Question
Connector Corporation invested in an unincorporated joint venture and elected to use pro rata consolidation in preparing its financial statements. Connector reported income of $120,000
Connector Corporation invested in an unincorporated joint venture and elected to use pro rata consolidation in preparing its financial statements. Connector reported income of $120,000 from its separate operations and net income of $150,000 for the year ended December 31, 2008. The joint venture reported assets of $150,000 and liabilities of $60,000 on January 1, 2008, and assets of $240,000 and liabilities of $75,000 on December 31, 2008. It made no distributions to owners during the year. Connector reports total assets (excluding its investment in the unincorporated joint venture) of $550,000 at December 31, 2008.
17. Based on the preceding information, what is Connector's percentage ownership in the joint venture? A. 20 percent B. 50 percent C. 40 percent D. 25 percent
*I know the answer is 40 oercent but if you can please show computations for that answer.
18. Based on the preceding information, what amount of total assets will Connector report in its balance sheet on December 31, 2008? A. $646,000 B. $625,000 C. $610,000 D. $628,000
*I know the answer is $646,000 but if you can please show computations for that answer.
19. Based on the preceding information, Connector's total assets at the end of the year will be highest if it were able to use: A. pro rata consolidation. B. equity-method reporting. C. cost-method reporting. D. full consolidation.
*I know the answer is D but if you can please show computations for that answer.
On January 1, 2008, Gulfstream Corporation acquired 40 percent of the voting shares of Hunter Company for $65,000. Hunter reported net income of $45,000 and paid dividends of $10,000 in 2008. Gulfstream reported operating income of $50,000 for the year.

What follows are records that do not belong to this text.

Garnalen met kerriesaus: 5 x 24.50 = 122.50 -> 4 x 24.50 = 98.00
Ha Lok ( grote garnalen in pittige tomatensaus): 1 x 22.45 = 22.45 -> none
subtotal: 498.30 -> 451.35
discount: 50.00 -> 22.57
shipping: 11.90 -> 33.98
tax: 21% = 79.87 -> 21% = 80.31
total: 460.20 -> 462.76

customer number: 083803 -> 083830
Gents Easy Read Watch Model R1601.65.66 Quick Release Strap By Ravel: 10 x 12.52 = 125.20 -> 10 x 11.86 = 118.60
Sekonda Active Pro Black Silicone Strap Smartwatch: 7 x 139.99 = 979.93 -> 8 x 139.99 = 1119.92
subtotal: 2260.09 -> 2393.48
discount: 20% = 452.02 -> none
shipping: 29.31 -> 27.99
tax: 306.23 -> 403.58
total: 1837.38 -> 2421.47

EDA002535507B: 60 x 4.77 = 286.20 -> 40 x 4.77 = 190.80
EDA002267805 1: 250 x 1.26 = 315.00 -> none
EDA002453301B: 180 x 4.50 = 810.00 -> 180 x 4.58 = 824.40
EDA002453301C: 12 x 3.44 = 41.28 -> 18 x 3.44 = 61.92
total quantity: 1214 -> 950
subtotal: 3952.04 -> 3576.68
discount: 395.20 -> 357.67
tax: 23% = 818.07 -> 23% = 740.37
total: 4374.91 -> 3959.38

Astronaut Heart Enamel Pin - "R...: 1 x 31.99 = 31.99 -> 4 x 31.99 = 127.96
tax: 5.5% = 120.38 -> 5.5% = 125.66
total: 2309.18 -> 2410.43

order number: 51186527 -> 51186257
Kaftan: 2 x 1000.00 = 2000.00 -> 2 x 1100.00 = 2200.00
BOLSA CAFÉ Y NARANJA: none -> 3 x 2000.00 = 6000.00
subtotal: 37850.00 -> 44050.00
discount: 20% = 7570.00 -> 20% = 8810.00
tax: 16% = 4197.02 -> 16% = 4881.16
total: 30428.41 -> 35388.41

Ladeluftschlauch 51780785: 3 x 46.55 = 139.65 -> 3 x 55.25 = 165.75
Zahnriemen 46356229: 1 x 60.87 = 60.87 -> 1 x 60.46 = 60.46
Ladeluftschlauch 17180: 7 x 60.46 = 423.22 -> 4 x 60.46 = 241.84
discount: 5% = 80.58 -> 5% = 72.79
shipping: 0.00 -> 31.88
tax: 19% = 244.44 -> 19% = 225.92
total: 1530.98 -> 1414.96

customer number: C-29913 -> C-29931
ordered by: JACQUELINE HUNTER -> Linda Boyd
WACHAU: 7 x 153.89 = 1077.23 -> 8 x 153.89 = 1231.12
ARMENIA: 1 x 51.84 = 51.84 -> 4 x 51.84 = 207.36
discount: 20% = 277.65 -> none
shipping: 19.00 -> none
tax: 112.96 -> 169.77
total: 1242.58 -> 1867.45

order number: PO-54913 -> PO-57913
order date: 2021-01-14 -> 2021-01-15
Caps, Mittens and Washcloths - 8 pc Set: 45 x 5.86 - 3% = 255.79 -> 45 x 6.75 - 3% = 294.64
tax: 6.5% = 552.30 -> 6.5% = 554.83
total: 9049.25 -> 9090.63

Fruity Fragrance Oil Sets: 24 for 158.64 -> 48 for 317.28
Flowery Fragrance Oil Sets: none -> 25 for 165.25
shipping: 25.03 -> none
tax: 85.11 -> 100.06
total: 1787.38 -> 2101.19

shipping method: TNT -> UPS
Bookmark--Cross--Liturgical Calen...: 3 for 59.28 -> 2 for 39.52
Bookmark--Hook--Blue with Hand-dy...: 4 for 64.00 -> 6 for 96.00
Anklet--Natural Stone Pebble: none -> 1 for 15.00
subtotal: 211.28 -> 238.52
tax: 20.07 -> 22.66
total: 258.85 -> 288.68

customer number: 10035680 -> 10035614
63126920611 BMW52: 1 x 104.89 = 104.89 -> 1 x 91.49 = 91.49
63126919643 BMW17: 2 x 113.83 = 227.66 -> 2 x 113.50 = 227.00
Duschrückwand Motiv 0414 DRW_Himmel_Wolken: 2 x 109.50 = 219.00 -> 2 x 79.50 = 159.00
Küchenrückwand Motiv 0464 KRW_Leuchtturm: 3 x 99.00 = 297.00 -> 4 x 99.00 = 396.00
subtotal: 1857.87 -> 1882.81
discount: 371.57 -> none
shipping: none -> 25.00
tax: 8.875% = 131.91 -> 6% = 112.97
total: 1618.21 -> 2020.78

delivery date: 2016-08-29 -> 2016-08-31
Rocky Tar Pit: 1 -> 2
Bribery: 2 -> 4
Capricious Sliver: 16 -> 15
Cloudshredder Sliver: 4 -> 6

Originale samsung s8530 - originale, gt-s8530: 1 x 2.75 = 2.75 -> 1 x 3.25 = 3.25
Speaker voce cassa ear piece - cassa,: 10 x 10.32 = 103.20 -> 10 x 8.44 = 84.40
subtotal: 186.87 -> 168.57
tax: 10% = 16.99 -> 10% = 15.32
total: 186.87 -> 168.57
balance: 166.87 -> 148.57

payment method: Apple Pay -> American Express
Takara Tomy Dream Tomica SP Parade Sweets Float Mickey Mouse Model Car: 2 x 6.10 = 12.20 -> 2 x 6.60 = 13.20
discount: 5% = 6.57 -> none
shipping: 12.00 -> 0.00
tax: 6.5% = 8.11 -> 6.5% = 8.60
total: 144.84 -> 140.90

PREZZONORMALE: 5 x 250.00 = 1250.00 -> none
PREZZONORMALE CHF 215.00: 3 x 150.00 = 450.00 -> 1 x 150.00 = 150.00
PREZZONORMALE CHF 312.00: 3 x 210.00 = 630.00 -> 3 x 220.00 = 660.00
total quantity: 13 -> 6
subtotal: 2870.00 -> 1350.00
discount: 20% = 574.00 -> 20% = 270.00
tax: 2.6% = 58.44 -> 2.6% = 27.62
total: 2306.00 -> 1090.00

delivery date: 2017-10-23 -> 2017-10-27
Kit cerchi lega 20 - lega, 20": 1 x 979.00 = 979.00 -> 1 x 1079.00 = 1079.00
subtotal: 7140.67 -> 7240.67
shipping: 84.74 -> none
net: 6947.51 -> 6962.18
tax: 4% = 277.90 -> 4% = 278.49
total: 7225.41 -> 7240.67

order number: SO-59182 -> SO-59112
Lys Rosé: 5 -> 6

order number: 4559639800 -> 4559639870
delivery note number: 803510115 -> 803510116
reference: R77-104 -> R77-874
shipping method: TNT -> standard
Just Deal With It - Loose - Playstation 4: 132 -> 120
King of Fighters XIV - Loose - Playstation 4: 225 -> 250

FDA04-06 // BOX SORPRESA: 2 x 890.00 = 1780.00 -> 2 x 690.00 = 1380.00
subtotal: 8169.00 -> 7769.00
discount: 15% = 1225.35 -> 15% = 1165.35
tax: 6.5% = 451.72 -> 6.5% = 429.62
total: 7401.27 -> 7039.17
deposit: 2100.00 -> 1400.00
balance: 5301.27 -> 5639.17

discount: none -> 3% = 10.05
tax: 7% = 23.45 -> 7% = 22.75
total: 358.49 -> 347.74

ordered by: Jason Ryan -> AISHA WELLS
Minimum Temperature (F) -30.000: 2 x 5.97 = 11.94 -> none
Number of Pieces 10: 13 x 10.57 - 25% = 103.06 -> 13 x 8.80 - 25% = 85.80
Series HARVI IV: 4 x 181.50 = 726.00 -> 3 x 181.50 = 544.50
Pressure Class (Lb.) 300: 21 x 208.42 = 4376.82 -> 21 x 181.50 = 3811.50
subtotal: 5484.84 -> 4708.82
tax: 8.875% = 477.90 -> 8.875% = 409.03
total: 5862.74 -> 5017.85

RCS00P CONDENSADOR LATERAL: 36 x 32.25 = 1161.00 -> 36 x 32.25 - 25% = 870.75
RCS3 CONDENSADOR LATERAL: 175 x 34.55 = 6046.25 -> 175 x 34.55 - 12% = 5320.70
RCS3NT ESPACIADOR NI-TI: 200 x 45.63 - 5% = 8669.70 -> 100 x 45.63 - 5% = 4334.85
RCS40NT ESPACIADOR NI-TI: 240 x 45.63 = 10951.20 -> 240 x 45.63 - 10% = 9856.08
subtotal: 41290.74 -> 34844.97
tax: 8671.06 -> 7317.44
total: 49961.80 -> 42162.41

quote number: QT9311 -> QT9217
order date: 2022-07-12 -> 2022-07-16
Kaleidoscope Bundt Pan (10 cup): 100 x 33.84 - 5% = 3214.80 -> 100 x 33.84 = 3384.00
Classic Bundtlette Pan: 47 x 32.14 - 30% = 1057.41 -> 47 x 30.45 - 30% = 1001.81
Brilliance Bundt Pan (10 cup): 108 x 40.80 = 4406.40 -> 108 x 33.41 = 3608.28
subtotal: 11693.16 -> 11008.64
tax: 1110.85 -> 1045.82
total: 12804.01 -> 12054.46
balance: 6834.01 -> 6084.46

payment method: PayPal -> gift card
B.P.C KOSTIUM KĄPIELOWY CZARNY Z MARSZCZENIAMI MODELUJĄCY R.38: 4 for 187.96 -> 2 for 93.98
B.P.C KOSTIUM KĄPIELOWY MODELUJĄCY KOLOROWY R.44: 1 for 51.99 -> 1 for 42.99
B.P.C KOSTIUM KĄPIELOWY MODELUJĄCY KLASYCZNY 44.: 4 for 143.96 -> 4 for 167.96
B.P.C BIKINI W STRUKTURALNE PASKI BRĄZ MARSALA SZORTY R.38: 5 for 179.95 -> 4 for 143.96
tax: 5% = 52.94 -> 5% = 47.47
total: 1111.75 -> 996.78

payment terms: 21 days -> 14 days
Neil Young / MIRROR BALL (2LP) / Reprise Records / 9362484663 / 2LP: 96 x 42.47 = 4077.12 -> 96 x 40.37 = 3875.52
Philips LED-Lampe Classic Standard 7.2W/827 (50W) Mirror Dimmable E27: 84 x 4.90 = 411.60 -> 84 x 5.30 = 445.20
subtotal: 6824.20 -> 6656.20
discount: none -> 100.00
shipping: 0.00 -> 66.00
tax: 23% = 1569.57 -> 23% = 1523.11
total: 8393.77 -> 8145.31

There is 80 percent exemption of intercompany dividends and the effective tax rate is 35 percent. Assume that the equity method is being used.
20. Based on the preceding information, what would Gulfstream report as income tax expense for the year? A. $17,500 B. $18,760 C. $23,800 D. $22,540
*I know the answer is $18760 but if you can please show computations for that answer.
21. Based on the preceding information, what amount would Gulfstream report as net income (after taxes) for the year? A. $49,240 B. $68,000 C. $64,000 D. $67,500
*I know the answer is $49,240 but if you can please show computations for that answer.